▸ EXERCISE DESCRIPTION
Gather from the material every line that contains the string "column".

▸ EXERCISE MATERIAL
········
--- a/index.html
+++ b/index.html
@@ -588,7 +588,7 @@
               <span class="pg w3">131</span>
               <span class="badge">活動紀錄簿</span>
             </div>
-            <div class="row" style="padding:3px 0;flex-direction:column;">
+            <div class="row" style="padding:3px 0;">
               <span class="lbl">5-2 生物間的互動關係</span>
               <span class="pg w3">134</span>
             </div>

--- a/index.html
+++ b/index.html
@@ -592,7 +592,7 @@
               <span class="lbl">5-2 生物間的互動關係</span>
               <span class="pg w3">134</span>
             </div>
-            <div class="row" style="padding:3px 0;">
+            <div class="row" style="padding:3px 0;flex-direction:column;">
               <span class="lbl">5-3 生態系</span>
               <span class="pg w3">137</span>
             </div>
········
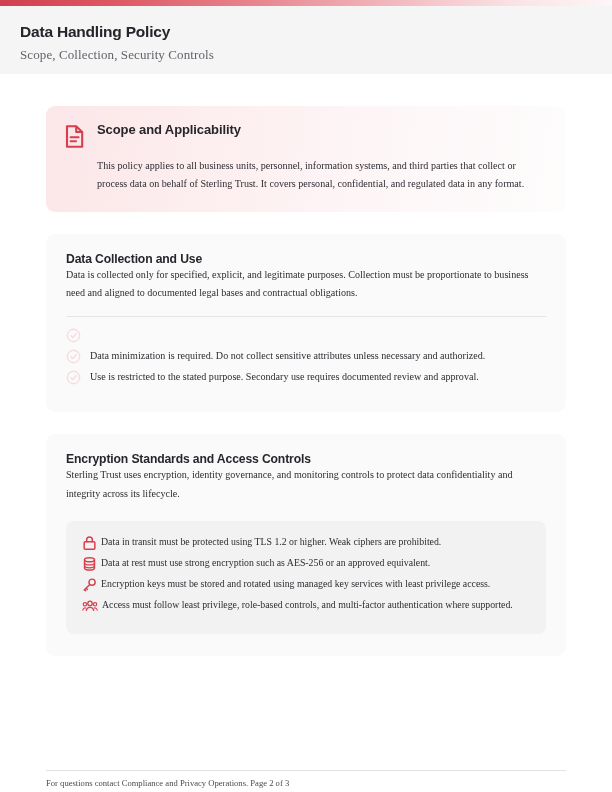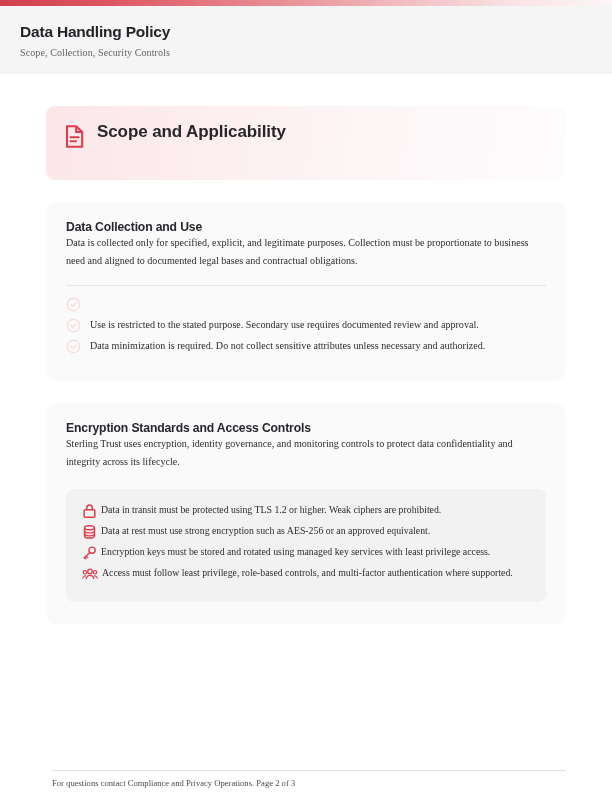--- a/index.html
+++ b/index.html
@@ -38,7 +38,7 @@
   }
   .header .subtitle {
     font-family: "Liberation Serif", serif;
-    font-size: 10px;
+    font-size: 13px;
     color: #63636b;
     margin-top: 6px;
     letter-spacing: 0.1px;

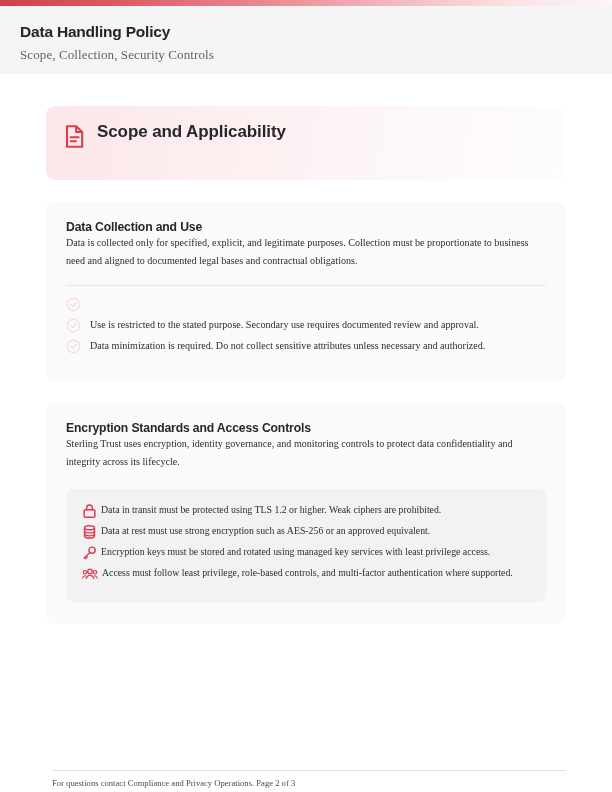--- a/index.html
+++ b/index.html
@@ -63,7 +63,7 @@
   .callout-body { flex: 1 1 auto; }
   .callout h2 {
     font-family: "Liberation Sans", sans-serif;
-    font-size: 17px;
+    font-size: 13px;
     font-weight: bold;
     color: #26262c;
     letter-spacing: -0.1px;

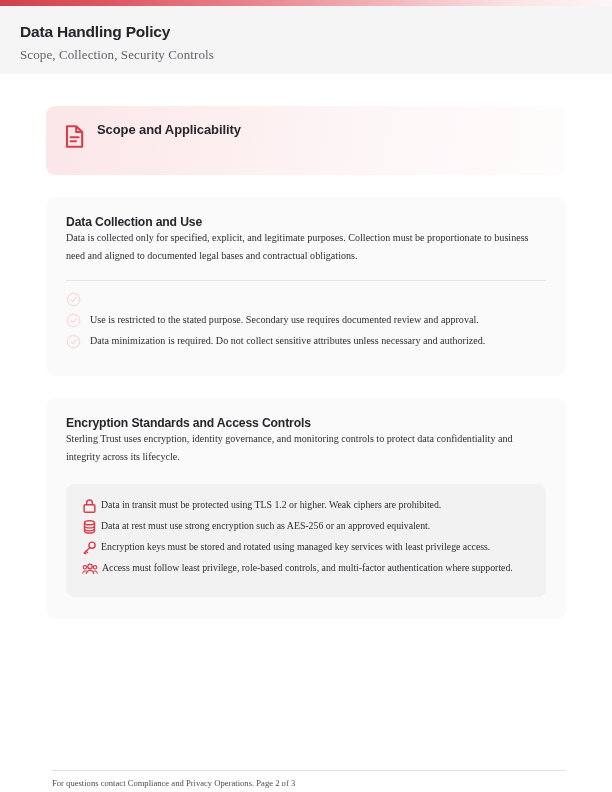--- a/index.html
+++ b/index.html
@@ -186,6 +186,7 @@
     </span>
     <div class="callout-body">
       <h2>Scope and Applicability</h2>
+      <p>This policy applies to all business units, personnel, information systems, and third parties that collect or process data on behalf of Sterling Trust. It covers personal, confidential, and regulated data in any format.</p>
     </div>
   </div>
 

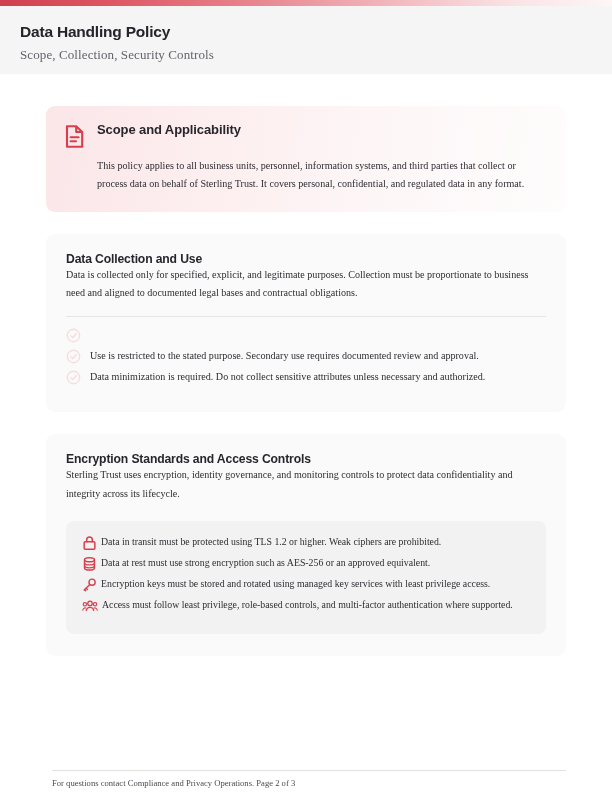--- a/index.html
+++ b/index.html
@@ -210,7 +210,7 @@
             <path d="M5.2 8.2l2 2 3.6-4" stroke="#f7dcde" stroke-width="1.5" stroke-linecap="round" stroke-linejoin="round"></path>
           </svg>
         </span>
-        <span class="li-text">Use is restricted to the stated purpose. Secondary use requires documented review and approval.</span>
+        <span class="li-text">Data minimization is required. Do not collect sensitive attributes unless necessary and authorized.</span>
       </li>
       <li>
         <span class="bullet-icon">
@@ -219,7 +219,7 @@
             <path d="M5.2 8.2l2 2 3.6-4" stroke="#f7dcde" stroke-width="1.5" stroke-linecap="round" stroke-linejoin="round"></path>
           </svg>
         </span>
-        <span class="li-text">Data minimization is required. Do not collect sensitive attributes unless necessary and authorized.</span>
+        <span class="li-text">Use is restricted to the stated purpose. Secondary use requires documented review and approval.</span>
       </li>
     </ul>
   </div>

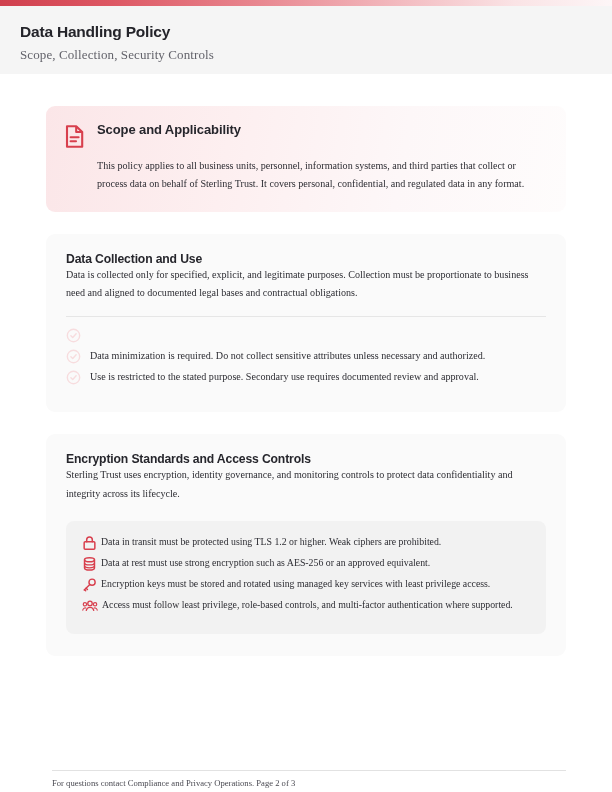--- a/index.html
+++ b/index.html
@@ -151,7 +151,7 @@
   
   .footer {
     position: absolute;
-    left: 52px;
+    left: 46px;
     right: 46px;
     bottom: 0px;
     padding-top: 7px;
········
▸ SOLUTION FOR THIS EXERCISE
-            <div class="row" style="padding:3px 0;flex-direction:column;">
+            <div class="row" style="padding:3px 0;flex-direction:column;">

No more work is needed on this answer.